Old, Cold Houses

Yesterday it rained all day, heavily, the last gasp of Hurricane Patricia reaching up into the edge of Canada. Today the winds blew hard, gusting to about 90 km/hr, bringing a cold front with them, and stripping most of the remaining leaves from the trees.

Parts of the house are cold tonight.  A four-square built in 1911, it’s grown a bit from the original; a summer kitchen renovated to a rec room in the sixties; the attic made into living space sometime earlier than that; our own addition of a sunroom.  Insulation didn’t exist originally and was minimal when added sometime later.  The windows aren’t quite sealed.  We’ve added pink fibreglas and vapour barriers in all the places we’ve stripped the walls down to the beams, and in the new sunroom.  The rest of the house had insulation blown into the walls a few years ago.  It helps.  It doesn’t make the house completely airtight, and on a day like this, bits of it are cold.

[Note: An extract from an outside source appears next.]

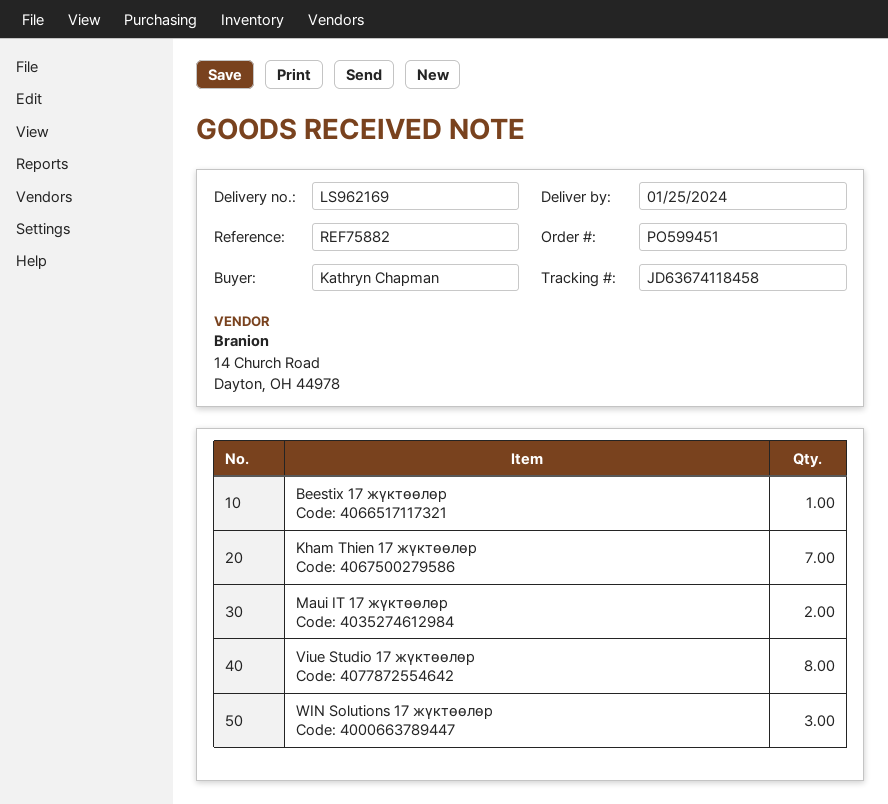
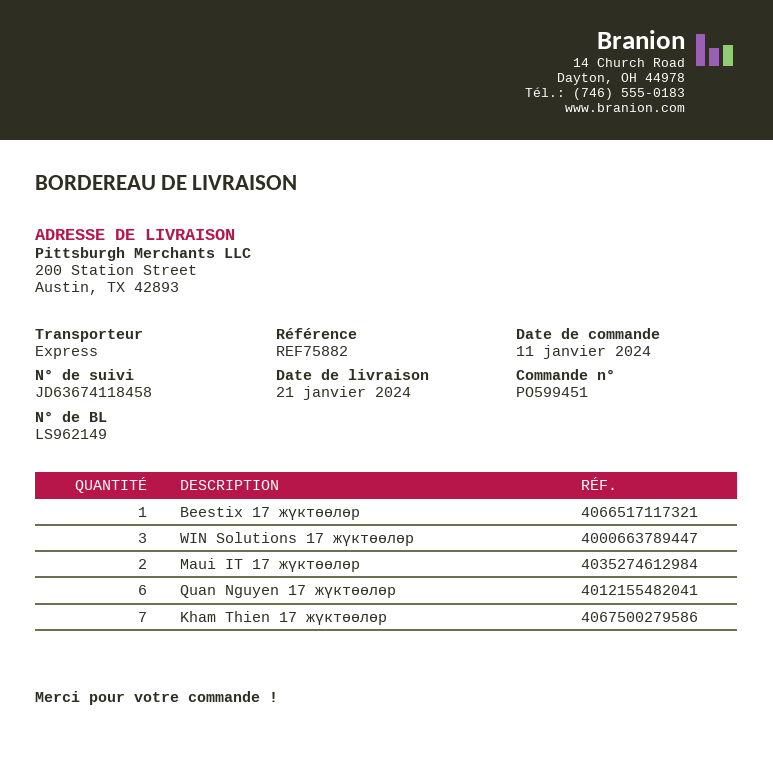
delivery note number: LS962169 -> LS962149
delivery date: 2024-01-25 -> 2024-01-21
Viue Studio 17 жүктөөлөр: 8 -> none
Quan Nguyen 17 жүктөөлөр: none -> 6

We’ve grown used to this, over the years.  We wear fleece-lined slippers, and layers of warm clothes. There are throws to snuggle into on the couch of an evening.  I have tea after dinner, reading or watching television.  The new high-efficiency oil furnace (no other choice except electricity, where we are) chugs away, doing its best.

All the heating to the bedroom floor is by convection, open grates in the floors and the wide staircase allowing heat to move upward.  Now we’re both home all day, the bedrooms are much warmer than when we were working, and had the thermostat turned down when we were out. We’re still adjusting to that, both of us liking cold bedrooms to sleep in.  I do wonder how the grandmother who slept in the attic survived, though – it’s just plain COLD up there – no heating at all, ice on the windows in the winter, damp in the spring and fall.  I suspect pneumonia carried her off.

We bought the house from a woman who had been born in it, about seventy-five years earlier.  She told us how the pipes use to freeze in the kitchen, unless the cupboard doors under the sink were left open in the winter. How the drains out to the dry well and the septic tank would freeze, too. The house wasn’t built with a bathroom; it came later.  I imagine going out to the privy on a cold winter’s night, or bathing in the kitchen in a tin tub.  We may only have the one bathroom, and when the winter wind is from the northwest prepare to shiver if you forget to turn the electric heater on – but luxury compared to that.

And that is what I am thinking about, this first windy, cold night of the fall.  What exactly do we need, and when does more become, in the words of a Monty Python skit, “bluddy luxury”? We could warm the house more – it would be simple:  turn the heat up, and turn more of the electric space heaters on. But not only would that cost us money, it would produce more greenhouse gases, more climate change, more pollution. Just because we can have something, should we? Doesn’t the attitude that says ‘sure, have more’ lead to obesity, metabolic disease, debt crises, foreclosures, addiction, and all the sins and symptoms of our material world?

Perhaps that’s an advantage of an old, cold, house.  It makes you think.

On William Morris

Recently I’ve read a number of posts, or comments on posts, where the writer states that the impetus for beginning a more minimalist life was the experience of clearing out a relative’s home after their death. I’ve shared that experience, more than once, and I too believe it was a major reason I try to live as simply as possible. Even so, I seem to have accumulated more possessions than I’d like.

Minimalism, for me, isn’t about bare counters and ‘everything in its place’. My credo is that of William Morris: Have nothing in your house that you do not know to be useful, or believe to be beautiful’.

In clearing out my parents’ house finally this spring, the two categories of things we found hardest to deal with were my mother’s watercolour paintings, and, the objects – mostly porcelain and china – that had made the journey from England, and in some cases had been in my mother’s or father’s family for several generations. Heirlooms. Not of any financial worth, but all had stories attached.

Even among three children and three grandchildren, we couldn’t keep all of my mother’s flower paintings. She was prolific, and, at the height of her talents, good. We all chose a couple we truly loved, gave a few away to friends, and gave the rest to the local horticultural society for their monthly draw table, knowing that way they’d go to people who loved flowers (and who chose the painting as their prize from the table, as that’s how those things tend to work.)

And the heirlooms, some of which are neither beautiful nor obviously useful? We kept those, even though they added to our possessions. How could we not? Our history as a family is reflected in them: the Toby jug from the pub my great-great-great grandmother kept; the vases my sea-captain great-great uncle brought back from China; the willow-pattern plates my father ate his Sunday dinners from at his grandfather’s house. We don’t own these things; we keep them in trust for the next generations, as repositories of the stories that go with them. They make the family history tangible, and, therefore, are both useful and meaningful.

So perhaps for me William Morris’s statement needs a slight revision: Have nothing in your house that you do not know to be useful, believe to be beautiful…or know to be meaningful‘.